Jean-Pierre Allali
Le chant des Remparts : Voyage à travers la légende d’un prince, Le conte d’un atelier d’enfants du ghetto de Lodz, par Myriam Maman*
Professeur d’anglais, Myriam Maman a abordé en 2011 et 2012 le thème douloureux de la Shoah avec ses élèves de classe de première. C’est dans ce cadre qu’elle leur a proposé d’étudier un document exceptionnel, miraculeusement conservé dans le ghetto de Lodz, « La légende d’un prince ». Un conte qui nous replonge dans l’univers dramatique de l’occupation de la Pologne par les nazis et de sa répercussion tragique sur la belle communauté juive qui y vivait alors et qui sera, hélas, presque complètement anéantie.
S’il fut difficile aux Juifs de résister physiquement à l’envahisseur allemand, aussi puissant militairement que fourbe quant à ses intentions génocidaire-les cas de Mordekhaï Anilewicz à Varsovie et d’Abba Kovner à Vilno demeurent des exceptions- une résistance passive put néanmoins s’organiser. Emmanuel Ringelblum, par exemple, parvint à enfouir des documents de première importance qui furent ainsi sauvés de la destruction. Il fut suivi, à travers toute la Pologne par bien des émules. Pour leur part, les illustrations et le récit du conte ont été retrouvés par un survivant, Abraham Jasni, dans les décombres d’une usine du ghetto de Lodz après la Guerre et remis par sa veuve, Chana Jasni à Yad Vachem en 1971.
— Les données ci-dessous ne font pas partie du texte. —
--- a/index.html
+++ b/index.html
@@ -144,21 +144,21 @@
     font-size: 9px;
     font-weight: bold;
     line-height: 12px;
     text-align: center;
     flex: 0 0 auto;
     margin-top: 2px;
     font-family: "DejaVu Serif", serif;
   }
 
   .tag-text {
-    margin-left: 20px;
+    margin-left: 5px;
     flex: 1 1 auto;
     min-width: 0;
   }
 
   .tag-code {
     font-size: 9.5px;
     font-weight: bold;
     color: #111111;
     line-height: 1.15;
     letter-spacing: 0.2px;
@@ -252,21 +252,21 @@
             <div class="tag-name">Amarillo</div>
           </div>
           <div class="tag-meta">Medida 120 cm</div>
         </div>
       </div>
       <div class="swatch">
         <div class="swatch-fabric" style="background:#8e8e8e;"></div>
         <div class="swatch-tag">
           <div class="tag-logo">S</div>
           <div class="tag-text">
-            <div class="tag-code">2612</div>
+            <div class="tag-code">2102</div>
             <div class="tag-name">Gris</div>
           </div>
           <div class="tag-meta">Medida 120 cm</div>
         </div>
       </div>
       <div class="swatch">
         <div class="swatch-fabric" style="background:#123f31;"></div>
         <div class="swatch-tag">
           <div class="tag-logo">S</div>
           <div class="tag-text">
C’est la vie à Lodz pendant l’occupation allemande qui en fera Litzmannstadt, que reconstitue Myriam Maman. À travers l’examen d’un texte où fourmillent les sous-entendus et les allégories et l’analyse de dix-sept illustrations aussi belles que mystérieuses, l’auteure reconstitue la vie du ghetto, où, sous l’impulsion de Léon Glazer, directeur d’un immense atelier de confection et promoteur d’activités culturelles diverses, dont un théâtre et un club de littérature et poésie, des enfants et des adolescents, purent trouver des moments de bonheur, une parenthèse de paix dans un univers terrifiant. Comme le dit Franklin Rausky dans sa préface, ce fut « la résistance de l’esprit face à la barbarie ».
L’ouvrage est abondamment illustré et comporte des annexes très utiles. Une partie historique permet de traverser l’histoire de la Pologne et de ses Juifs. On découvre une kéhila millénaire et très active et, au temps de l’occupation, la figure de Mordechaï Haïm Rumkovski, président controversé du Judenrat, qui périra en 1944 à Auschwitz.
Le « Chant des Remparts », c’est, tout compte fait, le Chant de la Résistance ».
Un très bel ouvrage. À découvrir !
Jean-Pierre Allali
(*) Éditions Lichma. Message d’Élie Wiesel. Préface de Franklin Rausky. Janvier 2019. 394 pages. 32 €.